Please read this article linked below. It’s sad and dark and depressing….and necessary. It’s about heroin and the modern epidemic which swirls around it. Don’t read this and think the setting is such a world away because if you read the article, the junkies and addicts are from all over.
And I realized this weekend that if I am counting the years correctly, this coming Valentine’s weekend it will have been 19 years since I lost a childhood friend to addiction so powerful that it eventually overtook his life.
My childhood friend became so scary the final time he fell back into old habits (after being in recovery for a few years) that the last time I saw him (which was a week before he died and another mutual friend met him with me) I told him that I was afraid if he did not get back into rehab or a program or get some kind of help the next time I saw him he would be dead. He looked at me with drug fueled and glazed eyes and told me I did not know what I was talking about.

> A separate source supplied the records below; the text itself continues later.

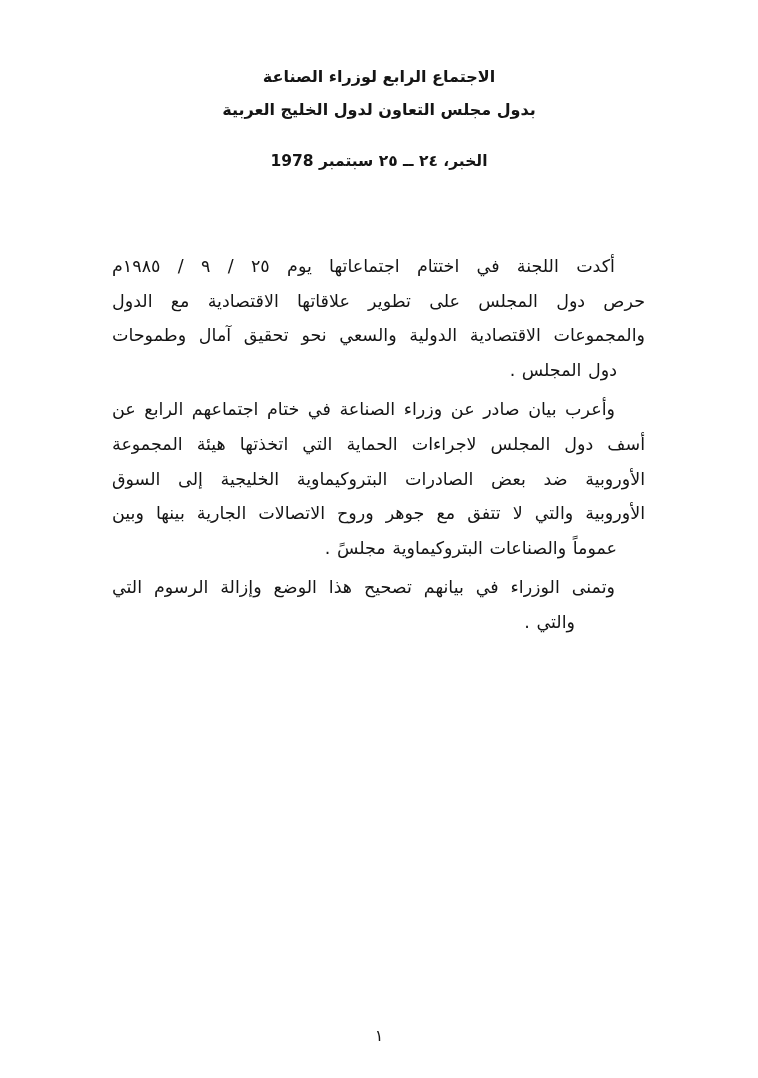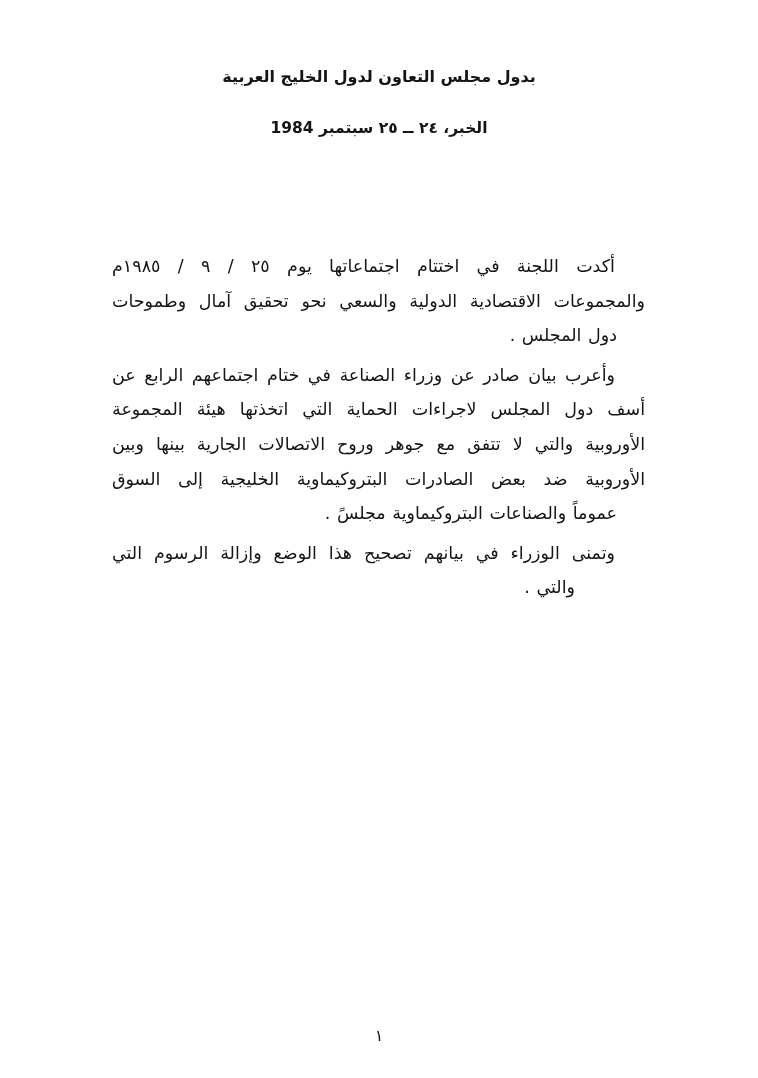--- a/index.html
+++ b/index.html
@@ -87,6 +87,7 @@
 <div class="page">
 
   <header class="doc-header">
+    <div class="doc-title">الاجتماع الرابع لوزراء الصناعة</div>
     <div class="doc-title">بدول مجلس التعاون لدول الخليج العربية</div>
     <div class="date-line">الخبر، ٢٤ ــ ٢٥ سبتمبر 1984</div>
   </header>

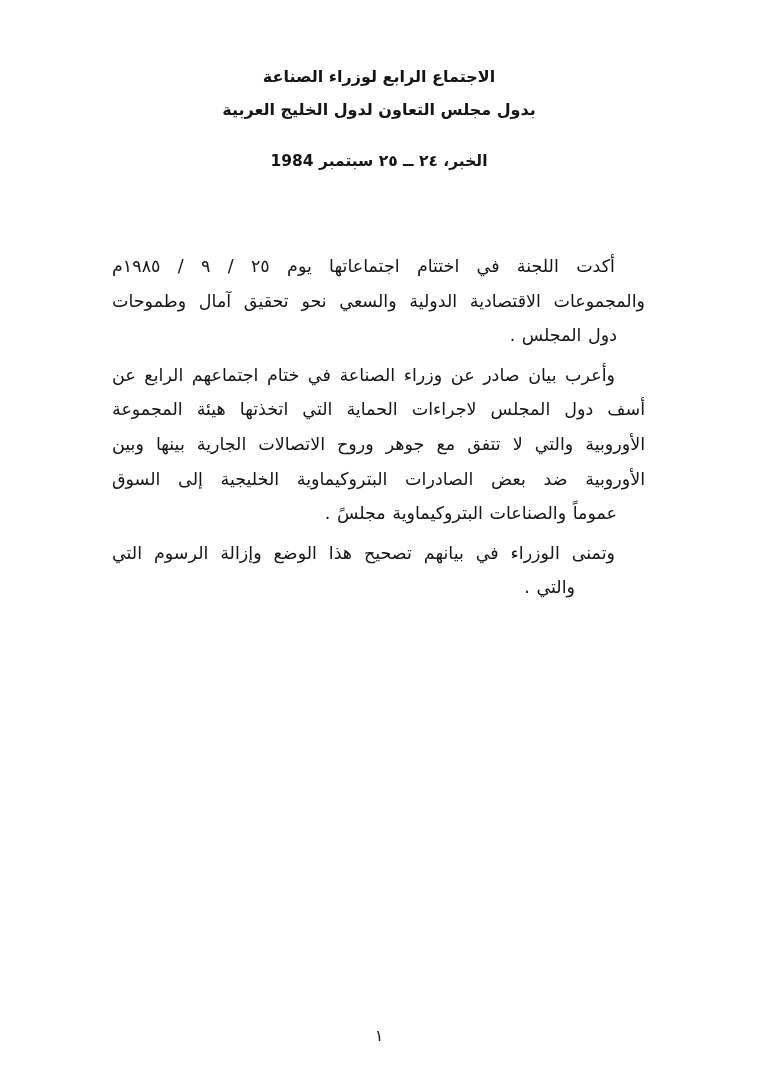--- a/index.html
+++ b/index.html
@@ -89,7 +89,7 @@
   <header class="doc-header">
     <div class="doc-title">الاجتماع الرابع لوزراء الصناعة</div>
     <div class="doc-title">بدول مجلس التعاون لدول الخليج العربية</div>
-    <div class="date-line">الخبر، ٢٤ ــ ٢٥ سبتمبر 1984</div>
+    <div class="date-line">الخبر، ٢٤ ــ ٢٥ سبتمبر 1978</div>
   </header>
 
   <main class="doc-body">

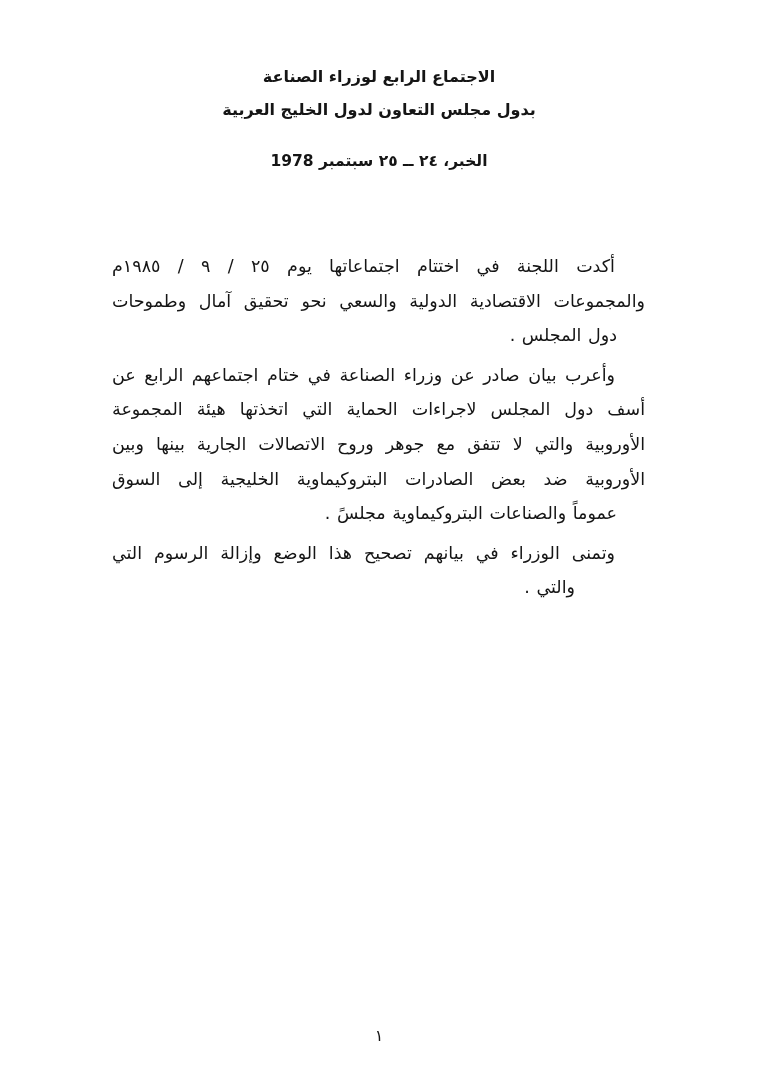--- a/index.html
+++ b/index.html
@@ -96,6 +96,7 @@
 
     <p class="para">
       <span class="line first">أكدت اللجنة في اختتام اجتماعاتها يوم ٢٥ / ٩ / ١٩٨٥م</span>
+      <span class="line">حرص دول المجلس على تطوير علاقاتها الاقتصادية مع الدول</span>
       <span class="line">والمجموعات الاقتصادية الدولية والسعي نحو تحقيق آمال وطموحات</span>
       <span class="line last">دول المجلس .</span>
     </p>

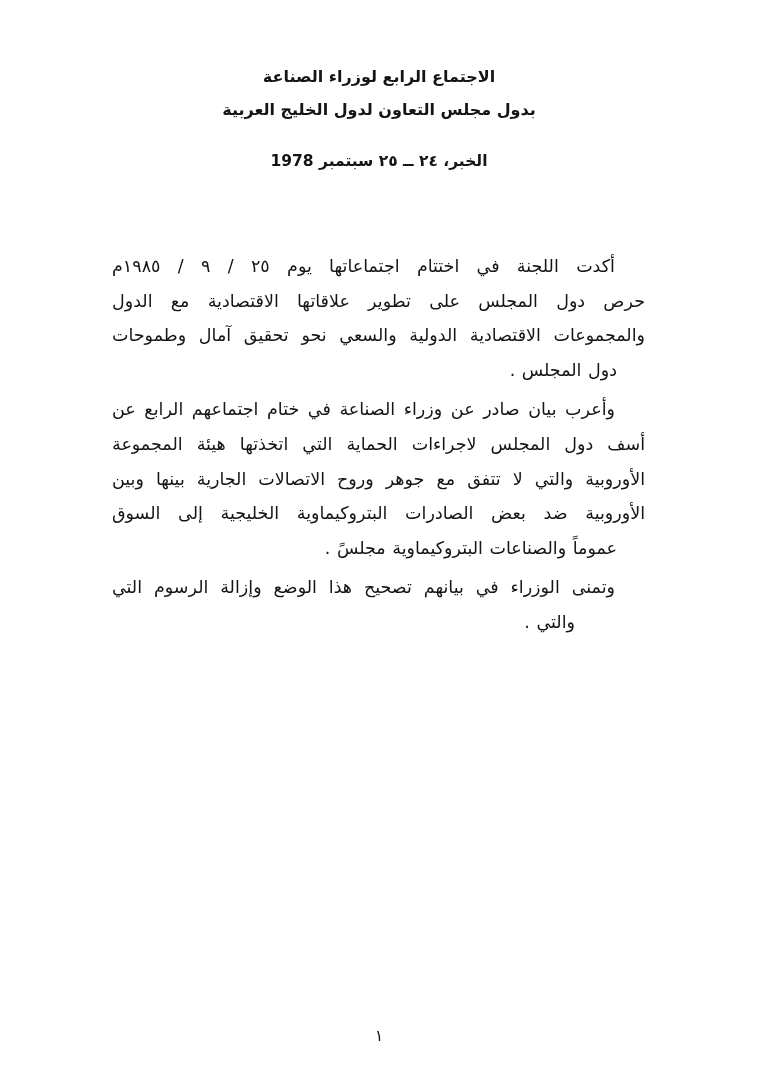--- a/index.html
+++ b/index.html
@@ -104,8 +104,8 @@
     <p class="para">
       <span class="line first">وأعرب بيان صادر عن وزراء الصناعة في ختام اجتماعهم الرابع عن</span>
       <span class="line">أسف دول المجلس لاجراءات الحماية التي اتخذتها هيئة المجموعة</span>
+      <span class="line">الأوروبية ضد بعض الصادرات البتروكيماوية الخليجية إلى السوق</span>
       <span class="line">الأوروبية والتي لا تتفق مع جوهر وروح الاتصالات الجارية بينها وبين</span>
-      <span class="line">الأوروبية ضد بعض الصادرات البتروكيماوية الخليجية إلى السوق</span>
       <span class="line last">عموماً والصناعات البتروكيماوية مجلسً .</span>
     </p>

Unfortunately truer words were never spoken. He died somewhere around the following weekend, Valentine’s Day weekend. I never knew what exactly was in his system that got him other than what I was told which was a lethal combination of drugs and alcohol. He was never married and had a bunch of siblings and parents he left behind. I don’t think anyone in his family has ever been quite exactly the same since. How could they be?
Since then, I have known others who have had their lives tainted and marred by addiction tragedy. A friend of mine became a widow because of it. And now some people I grew up with and went to high school with basically wait and wonder if it will happen again because another person we know from those growing up years just basically is pickling themselves on cheap wine and booze.
So I am very familiar on how this goes. It is so awful and so tragic.
Addiction can strike anyone from any level of society. It doesn’t discriminate. All ages, races, creeds, societal levels.
Anyway, this is a very powerful article. Please read it.
On Kensington Avenue, parents try to pull their children from the drug world
BARBARA LAKER, Daily News Staff Writer email@example.com, 215-854-5933
Posted: Friday, February 6, 2015, 12:16 AM
IN A BEAT-UP maroon Toyota Corolla, Carol Rostucher drives slowly up Kensington Avenue, the street of tortured souls lost in heroin’s handgrip.
She scans the young faces, the ones with the faraway eyes of self-disgust. One of them might be her son, Drew, a handsome 25-year-old. He was her first-born, once an athletic, artistic “social butterfly.” She knows he is out here.
“As long as he’s breathing, there is hope,” ……..On a recent frigid Sunday afternoon, Rostucher doesn’t know if she’ll see Drew, or worse, if she can help him save himself.
But she, along with other moms and dads from various corners of Philadelphia and the suburbs, wants to help the dozens on the street, mostly heroin sick, teetering on the thin, fragile line between life and death.
“They all could be my son,” says Rostucher, 51, sweeping the bright blond hair from her face. “We are losing way too many of our kids to this disease. It’s everywhere and it does not discriminate.”